Сколько я помню бабусю, она всегда была без зубов, то есть без зубов она прожила 30 лет. Все домашнее хозяйство она вела практически сама. В том числе и огород - посадка, прополка, поливка, уборка. Я ей помогал, На старом огороде деда Трифона, помню, всегда были хорошие арбузы и дыни. На тот огород я ходил с большим интересом. Во всех левадах росли вишни и яблони. Никто их, конечно, никто не охранял. Сороки и вороны наносили большой урон бахчам и подсолнечнику. Мы ставили разные чучела. До войны участки были по гектару, и мы, кроме огородов, сеяли на них пшеницу, рожь, просо, лен и коноплю. Зерновые косили косой с «грабками» или серпом, вязали снопы, снопы укладывали в крестцы для дозревания, а затем молотили цепами. Коноплю и лен мочили после обмолота в речке, а потом «тикали» на «тернице», мяли кудели ногами, а потом пряли на прялках в нить и ткали на станках полотно. И все это делала бабуся своими руками. Кроме этого каждый день на плите готовила и завтрак, и обед, и ужин. И это не на газовой плите, не в печке на угле, а на горнушке с отоплением хворостом, камышом или бурьяном, который нужно постоянно подкладывать, чтобы не потух огонь.
При Хрущеве женщинам сделали облегчение, и мама после родов Пети, а затем и Саши, на работу уже не ходила.
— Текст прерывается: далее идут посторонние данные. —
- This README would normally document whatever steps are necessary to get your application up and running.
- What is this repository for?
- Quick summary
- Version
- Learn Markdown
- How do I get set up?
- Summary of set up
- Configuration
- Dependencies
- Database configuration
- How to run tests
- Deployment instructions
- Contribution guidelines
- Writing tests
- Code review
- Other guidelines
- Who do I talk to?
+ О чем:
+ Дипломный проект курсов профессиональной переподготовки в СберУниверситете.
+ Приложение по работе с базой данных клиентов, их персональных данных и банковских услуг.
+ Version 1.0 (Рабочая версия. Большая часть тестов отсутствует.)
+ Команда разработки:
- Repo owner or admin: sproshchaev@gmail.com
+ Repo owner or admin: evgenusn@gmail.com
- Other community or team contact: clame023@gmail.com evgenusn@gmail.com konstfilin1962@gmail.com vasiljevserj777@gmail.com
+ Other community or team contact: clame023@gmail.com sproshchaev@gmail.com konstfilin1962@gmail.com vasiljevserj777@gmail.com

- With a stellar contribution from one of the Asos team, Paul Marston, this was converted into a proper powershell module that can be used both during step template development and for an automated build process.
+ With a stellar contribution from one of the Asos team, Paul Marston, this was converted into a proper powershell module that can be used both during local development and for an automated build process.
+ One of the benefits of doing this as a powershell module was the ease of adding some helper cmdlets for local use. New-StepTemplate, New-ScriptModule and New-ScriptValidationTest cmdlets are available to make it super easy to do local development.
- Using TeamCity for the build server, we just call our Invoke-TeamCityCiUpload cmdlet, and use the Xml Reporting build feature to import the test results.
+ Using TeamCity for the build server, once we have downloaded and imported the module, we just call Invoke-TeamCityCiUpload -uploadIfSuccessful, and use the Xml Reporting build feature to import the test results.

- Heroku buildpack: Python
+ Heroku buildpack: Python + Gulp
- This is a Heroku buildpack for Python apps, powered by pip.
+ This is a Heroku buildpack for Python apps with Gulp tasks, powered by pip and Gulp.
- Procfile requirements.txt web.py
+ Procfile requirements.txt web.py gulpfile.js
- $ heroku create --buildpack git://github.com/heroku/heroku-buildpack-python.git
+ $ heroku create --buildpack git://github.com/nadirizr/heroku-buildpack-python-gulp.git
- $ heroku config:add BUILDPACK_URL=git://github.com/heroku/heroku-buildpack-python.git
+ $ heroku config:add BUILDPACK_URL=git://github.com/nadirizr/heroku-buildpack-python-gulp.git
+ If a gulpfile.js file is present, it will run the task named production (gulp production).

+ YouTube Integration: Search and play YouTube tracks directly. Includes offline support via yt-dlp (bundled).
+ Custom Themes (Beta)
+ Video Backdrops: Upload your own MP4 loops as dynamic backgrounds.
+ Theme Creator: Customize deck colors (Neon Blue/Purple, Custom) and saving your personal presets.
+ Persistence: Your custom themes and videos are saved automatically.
Но ей тоже досталось от жизни. Во-первых, родила 14 душ детей, шестерых воспитала до взрослого, во-вторых, в колхозе работала от зари до зари, вначале в яслях, а потом на разных работах, вечерами до поздней ночи шила на машинке детям одежду и даже зимнюю обувь (бурки) под глубокие галоши, а бывало шила и для соседей за плату. В-третьих, у бабуси в 1959 году случился инсульт с параличем правой стороны тела, после которого та так и не оклемалась - 7 лет была лежачей больной. К маме перешла вся работа, да еще пришлось ухаживать за бабусей, которая в последние годы располнела, и маме было трудно ее поворачивать и поднимать, чтобы та могла посидеть.
Умерла бабуся в августе 1966 года, а месяцем раньше, умер ее сын Яков Васильевич.
Прожила бабуся 94 года, из них 87 лет в непрерывном труде. Когда ее хоронили, то гроб несли только внуки от дома до кладбища.
Если бабуся зубов лишилась в 60 лет, то мама - в 35, зубы у нее стали выпадать в годы войны. Главная причина в том, что часто, в том числе и зимой, она за пазухой носила домой то зерно, то подсолнечник. Пока домой дойдет, зуб на зуб не попадает. А в возрасте 40 лет, когда я был на практике в 1948 году в родном колхозе, у мамы выпали последние зубы. В начале 50-х годов она вставила две пластины с белыми костяными зубами. Зубные протезы оказались очень удачными, она могла даже семечки щелкать. Подруги ей завидовали, говорили, что ей удалось все зубы сохранить. И очень удивлялись, когда она им показывала «свои» зубы.
Отец тоже две пластины вставил 1957 году перед моей свадьбой с Мотей, но у него протезы были неудачные, и он часто ходил без них, с пустым старческим ртом. Ему в это время было 57 лет.
Мне сейчас 62 года, но у меня пока нет только 4-х зубов, да два нижних зуба шатаются, но не болят. Поэтому я их не рву, да и врач меня предупредил, что после инфаркта зубы не рекомендуется вырывать в течение полугода.